[[ Exercise input open ]]

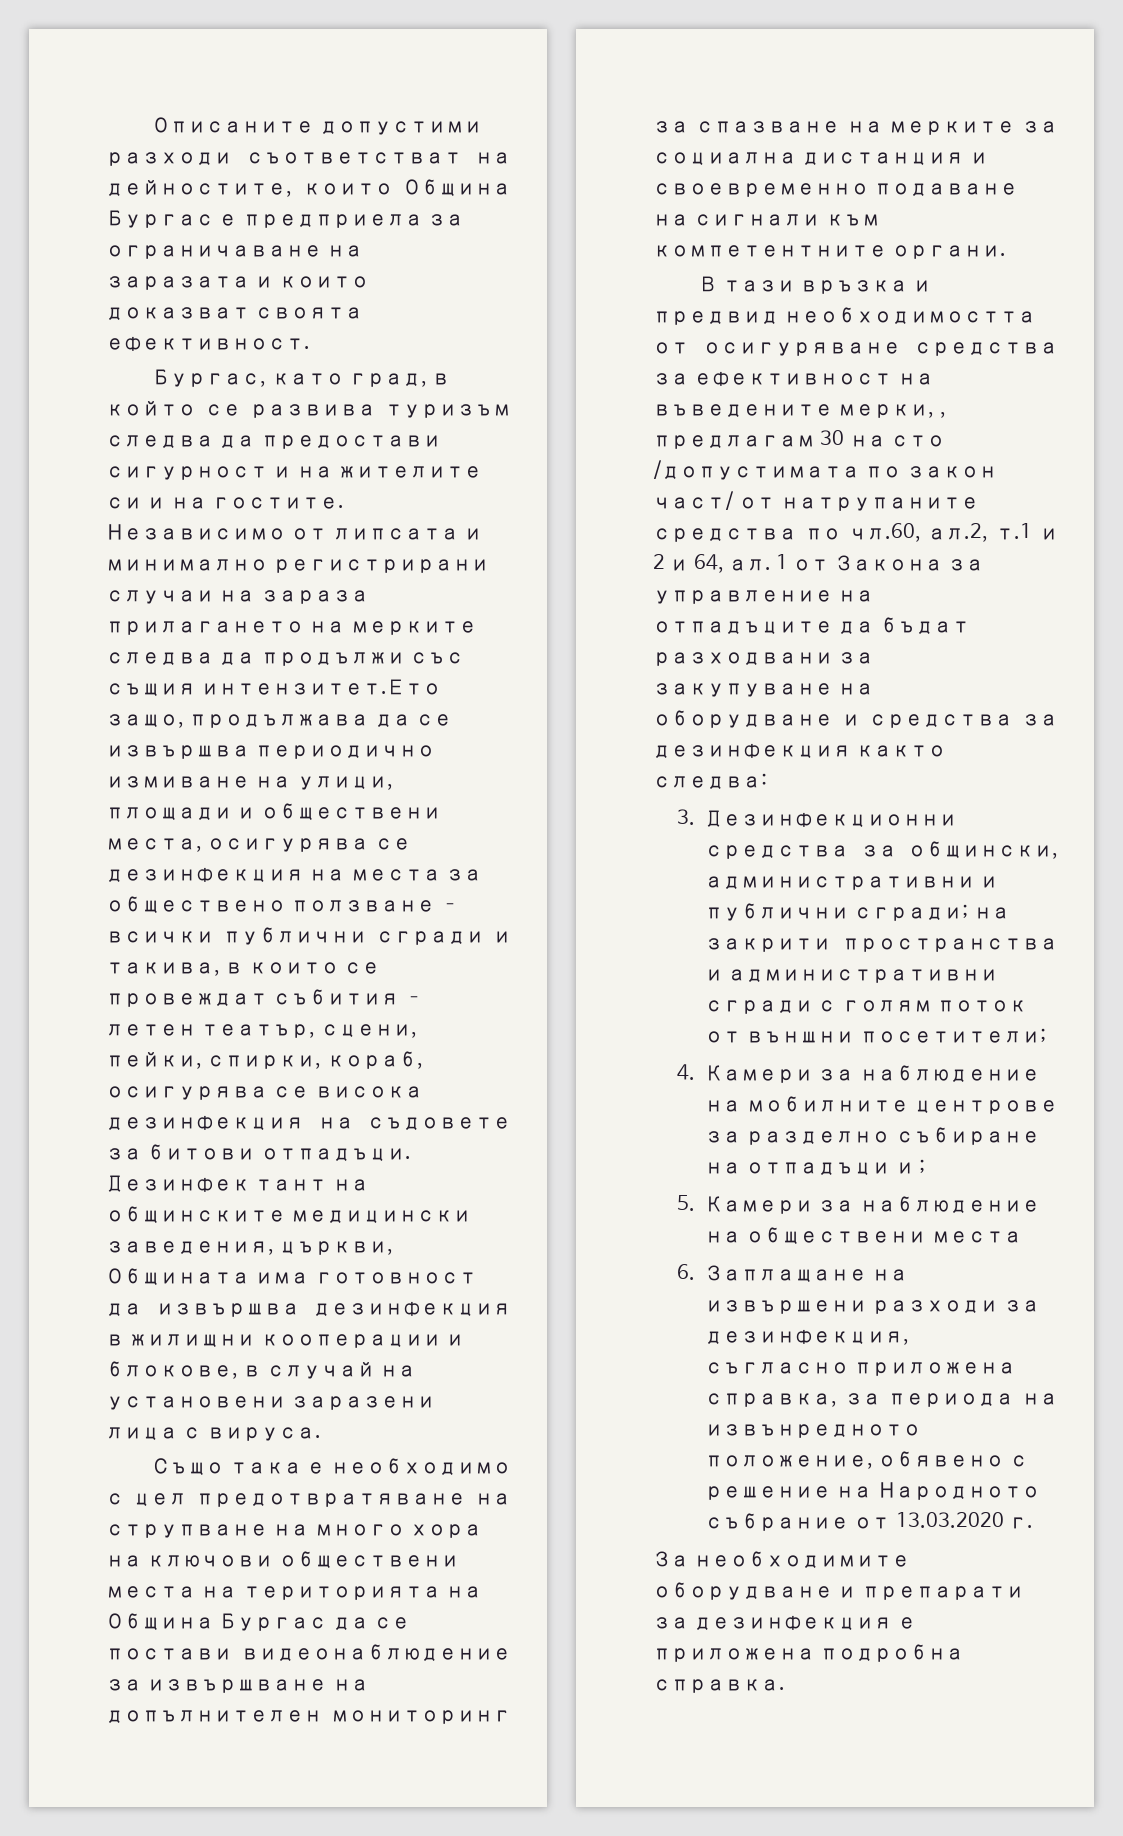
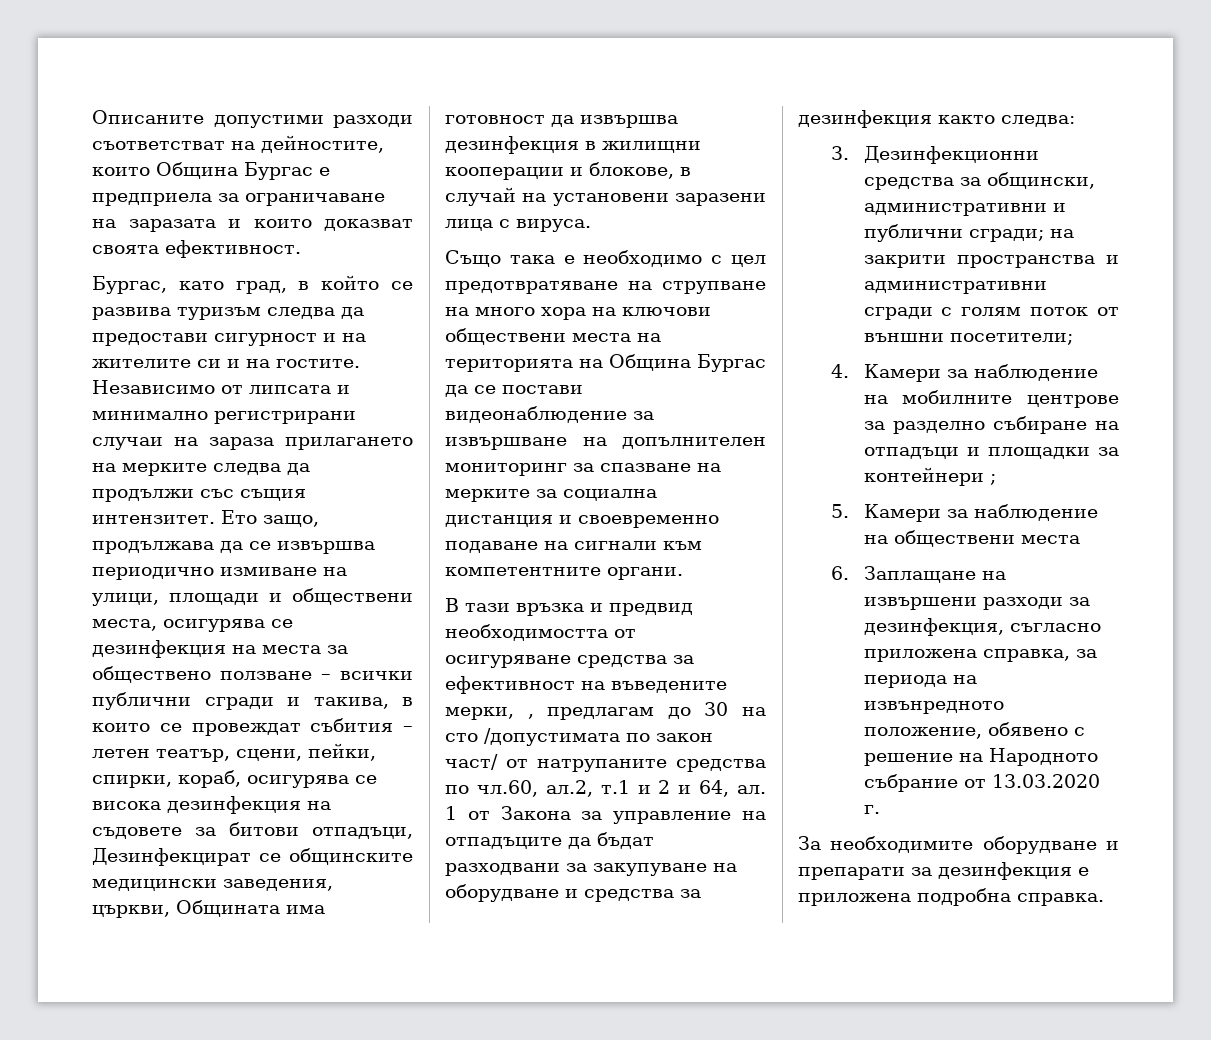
- Независимо от липсата и минимално регистрирани случаи на зараза прилагането на мерките следва да продължи със същия интензитет.Ето защо, продължава да се извършва периодично измиване на улици, площади и обществени места, осигурява се дезинфекция на места за обществено ползване – всички публични сгради и такива, в които се провеждат събития – летен театър, сцени, пейки, спирки, кораб, осигурява се висока дезинфекция на съдовете за битови отпадъци. Дезинфек тант на общинските медицински заведения, църкви, Общината има готовност да извършва дезинфекция в жилищни кооперации и блокове, в случай на установени заразени лица с вируса.
+ Независимо от липсата и минимално регистрирани случаи на зараза прилагането на мерките следва да продължи със същия интензитет. Ето защо, продължава да се извършва периодично измиване на улици, площади и обществени места, осигурява се дезинфекция на места за обществено ползване – всички публични сгради и такива, в които се провеждат събития – летен театър, сцени, пейки, спирки, кораб, осигурява се висока дезинфекция на съдовете за битови отпадъци, Дезинфекцират се общинските медицински заведения, църкви, Общината има готовност да извършва дезинфекция в жилищни кооперации и блокове, в случай на установени заразени лица с вируса.
- В тази връзка и предвид необходимостта от осигуряване средства за ефективност на въведените мерки, , предлагам 30 на сто /допустимата по закон част/ от натрупаните средства по чл.60, ал.2, т.1 и 2 и 64, ал.
+ В тази връзка и предвид необходимостта от осигуряване средства за ефективност на въведените мерки, , предлагам до 30 на сто /допустимата по закон част/ от натрупаните средства по чл.60, ал.2, т.1 и 2 и 64, ал.
- 4. Камери за наблюдение на мобилните центрове за разделно събиране на отпадъци и ;
+ 4. Камери за наблюдение на мобилните центрове за разделно събиране на отпадъци и площадки за контейнери ;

[[ Exercise input closed ]]

▶ **Activity**: If a line in the data above holds the string "разделно", copy it.

▶ **The completed task**:
- 4. Камери за наблюдение на мобилните центрове за разделно събиране на отпадъци и ;
+ 4. Камери за наблюдение на мобилните центрове за разделно събиране на отпадъци и площадки за контейнери ;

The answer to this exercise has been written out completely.